▼▼▼
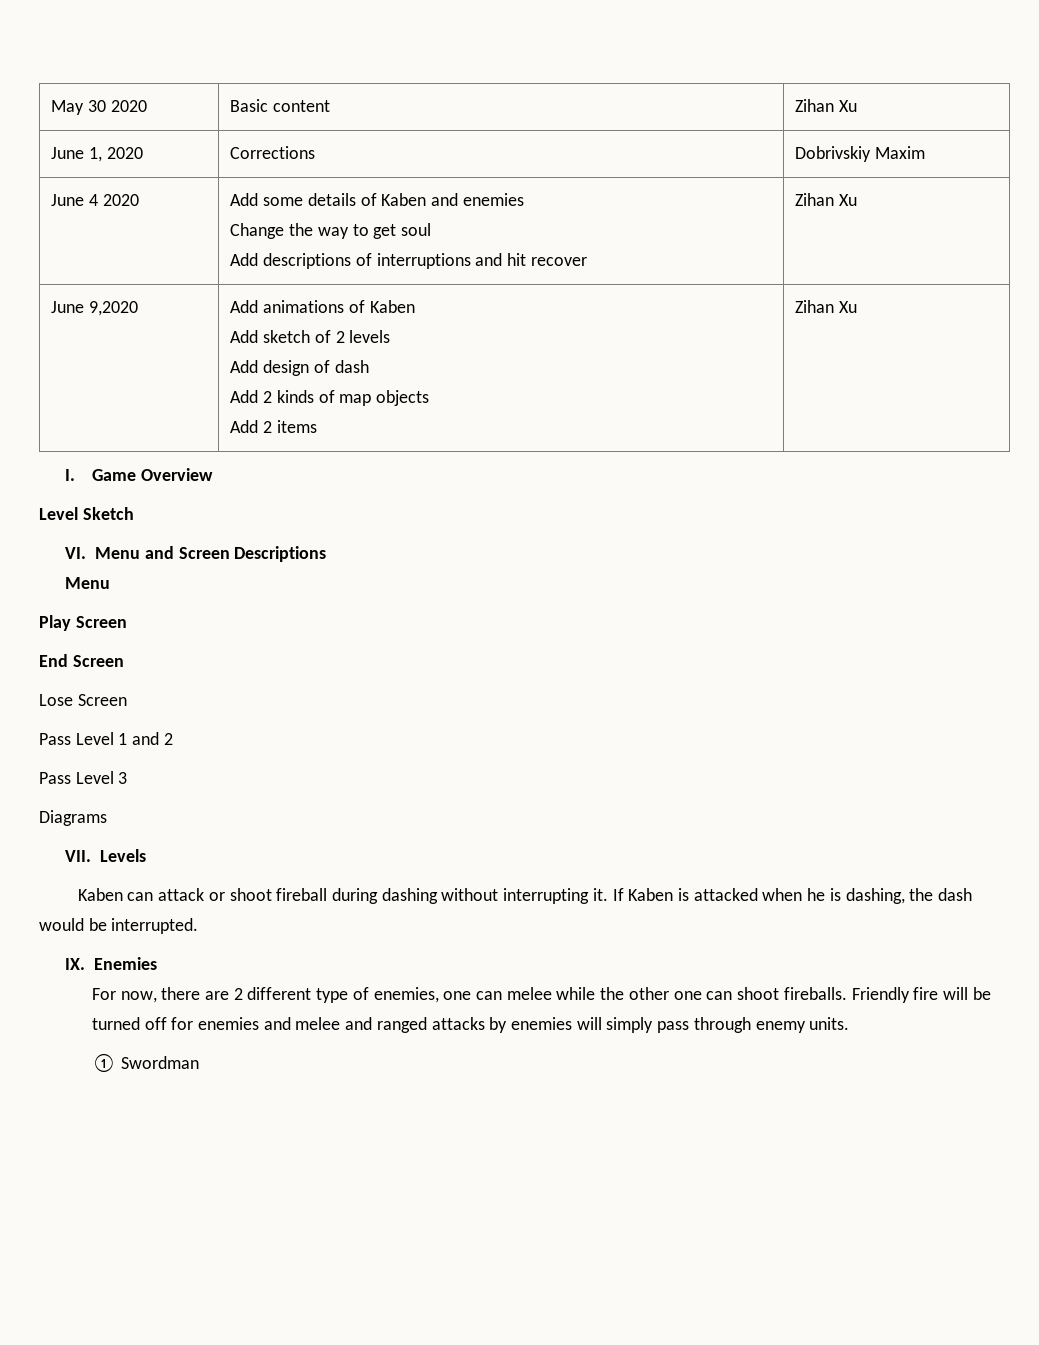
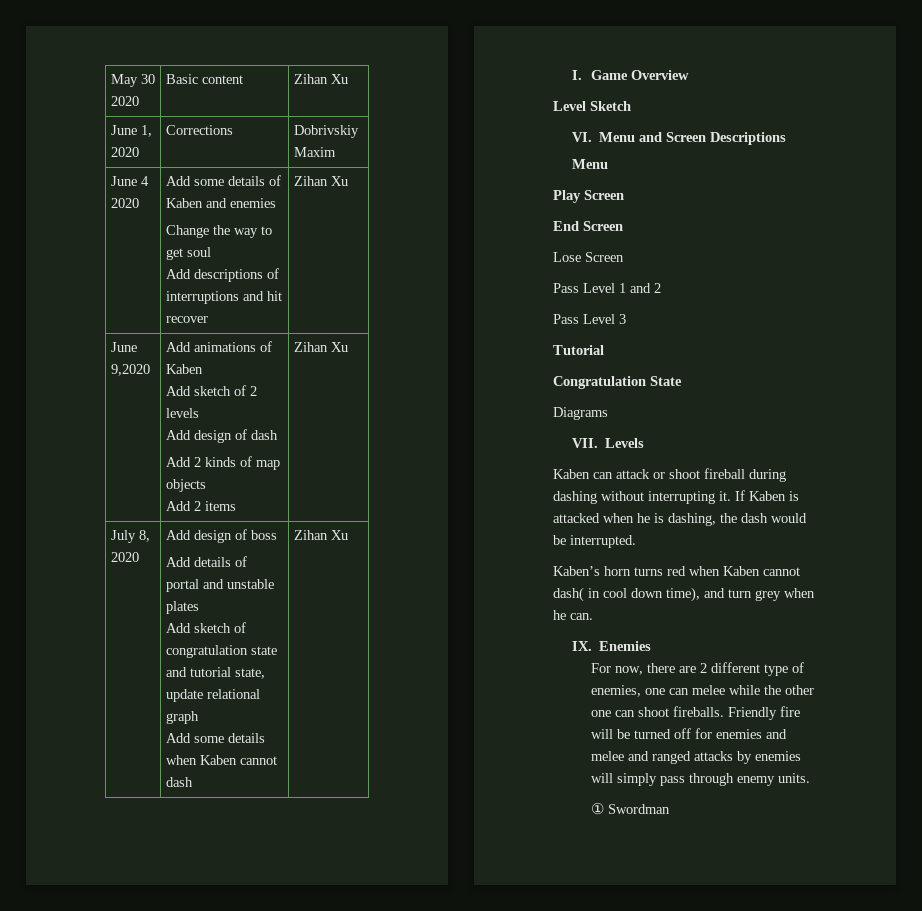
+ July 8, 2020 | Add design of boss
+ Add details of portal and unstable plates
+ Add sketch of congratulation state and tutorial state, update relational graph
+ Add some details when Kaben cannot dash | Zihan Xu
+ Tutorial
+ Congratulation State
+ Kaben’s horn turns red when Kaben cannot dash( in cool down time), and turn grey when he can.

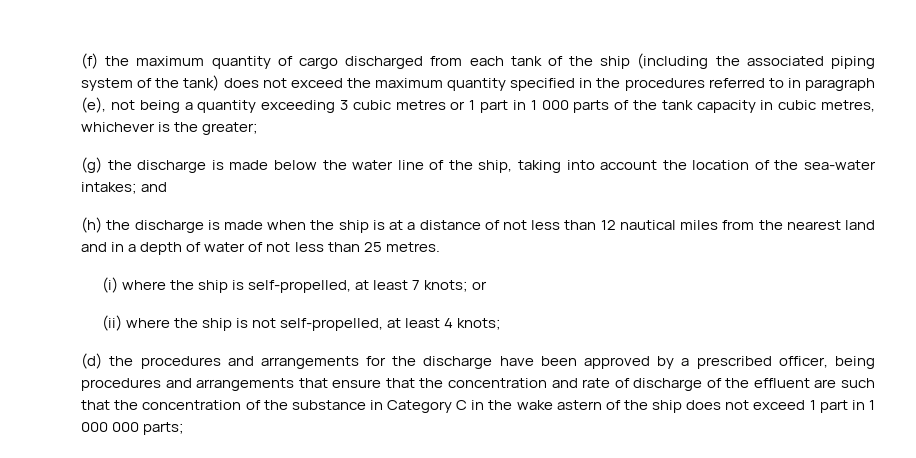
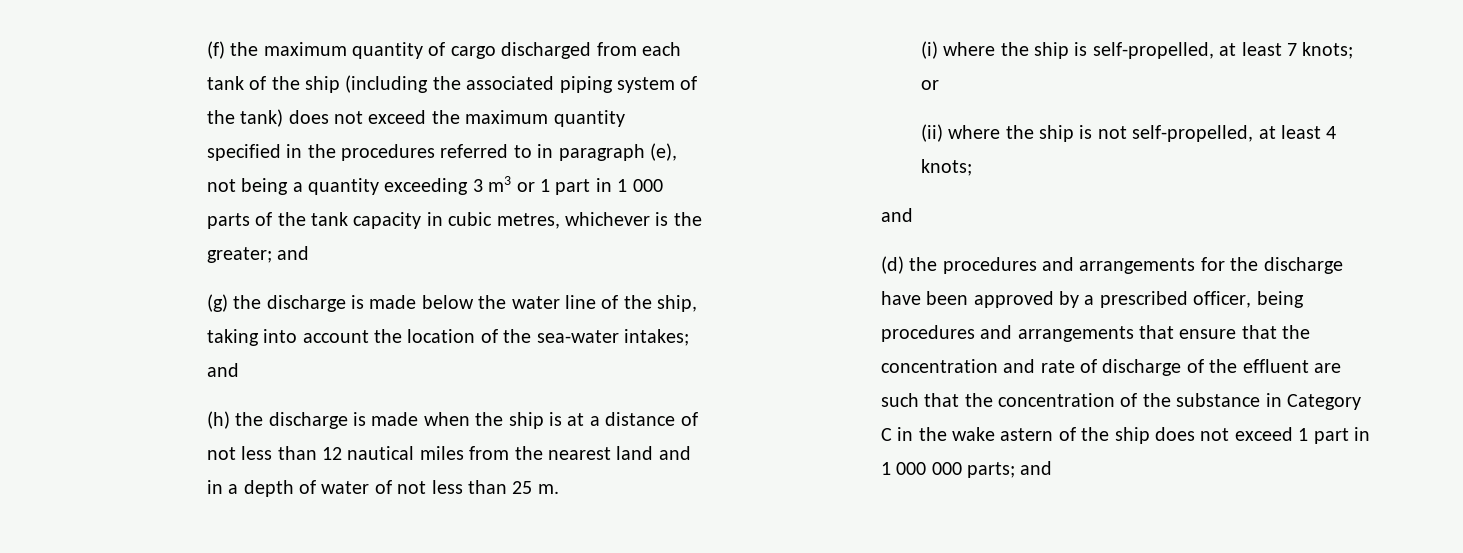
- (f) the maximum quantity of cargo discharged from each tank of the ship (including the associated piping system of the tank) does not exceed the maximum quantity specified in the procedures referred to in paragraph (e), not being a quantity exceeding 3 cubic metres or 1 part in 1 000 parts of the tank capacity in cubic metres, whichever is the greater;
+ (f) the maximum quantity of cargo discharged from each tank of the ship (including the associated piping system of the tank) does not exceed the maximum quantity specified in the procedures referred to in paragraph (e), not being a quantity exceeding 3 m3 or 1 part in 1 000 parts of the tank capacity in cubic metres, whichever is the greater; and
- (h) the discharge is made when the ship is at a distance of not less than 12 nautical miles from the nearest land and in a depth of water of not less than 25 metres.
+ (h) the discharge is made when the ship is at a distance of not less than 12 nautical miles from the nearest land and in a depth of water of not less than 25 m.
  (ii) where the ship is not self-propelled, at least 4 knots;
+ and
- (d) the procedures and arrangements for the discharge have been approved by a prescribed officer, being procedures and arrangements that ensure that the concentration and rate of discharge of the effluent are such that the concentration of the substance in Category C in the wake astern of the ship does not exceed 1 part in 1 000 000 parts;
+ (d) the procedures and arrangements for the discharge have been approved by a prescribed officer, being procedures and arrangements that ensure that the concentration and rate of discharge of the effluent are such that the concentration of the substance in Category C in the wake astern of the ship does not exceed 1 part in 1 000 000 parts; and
▲▲▲
### Description of the task
Your reply must be one number, namely how many lines of the material above contain the string "arrangements".

### Reply
2